What to work on :: Please copy each line of the records below that includes the word "System".

·····

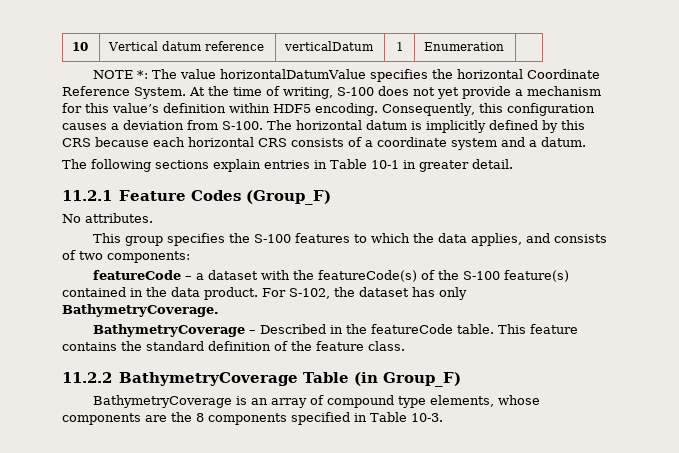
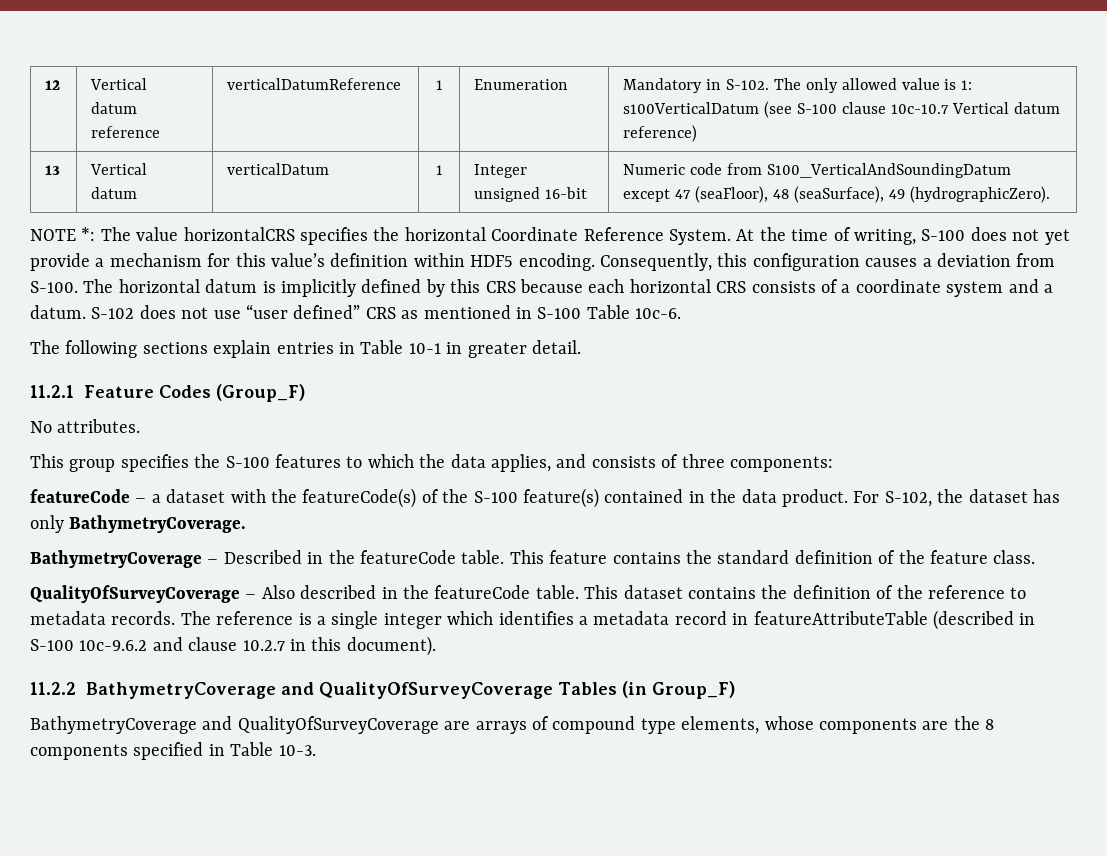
- 10 | Vertical datum reference | verticalDatum | 1 | Enumeration |
+ 12 | Vertical datum reference | verticalDatumReference | 1 | Enumeration | Mandatory in S-102. The only allowed value is 1: s100VerticalDatum (see S-100 clause 10c-10.7 Vertical datum reference)
+ 13 | Vertical datum | verticalDatum | 1 | Integer unsigned 16-bit | Numeric code from S100_VerticalAndSoundingDatum except 47 (seaFloor), 48 (seaSurface), 49 (hydrographicZero).
- NOTE *: The value horizontalDatumValue specifies the horizontal Coordinate Reference System.
+ NOTE *: The value horizontalCRS specifies the horizontal Coordinate Reference System.
+ S-102 does not use “user defined” CRS as mentioned in S-100 Table 10c-6.
- This group specifies the S-100 features to which the data applies, and consists of two components:
+ This group specifies the S-100 features to which the data applies, and consists of three components:
+ QualityOfSurveyCoverage – Also described in the featureCode table. This dataset contains the definition of the reference to metadata records. The reference is a single integer which identifies a metadata record in featureAttributeTable (described in S-100 10c-9.6.2 and clause 10.2.7 in this document).
- 11.2.2 BathymetryCoverage Table (in Group_F)
+ 11.2.2 BathymetryCoverage and QualityOfSurveyCoverage Tables (in Group_F)
- BathymetryCoverage is an array of compound type elements, whose components are the 8 components specified in Table 10-3.
+ BathymetryCoverage and QualityOfSurveyCoverage are arrays of compound type elements, whose components are the 8 components specified in Table 10-3.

·····

Solution to the problem ::
- NOTE *: The value horizontalDatumValue specifies the horizontal Coordinate Reference System.
+ NOTE *: The value horizontalCRS specifies the horizontal Coordinate Reference System.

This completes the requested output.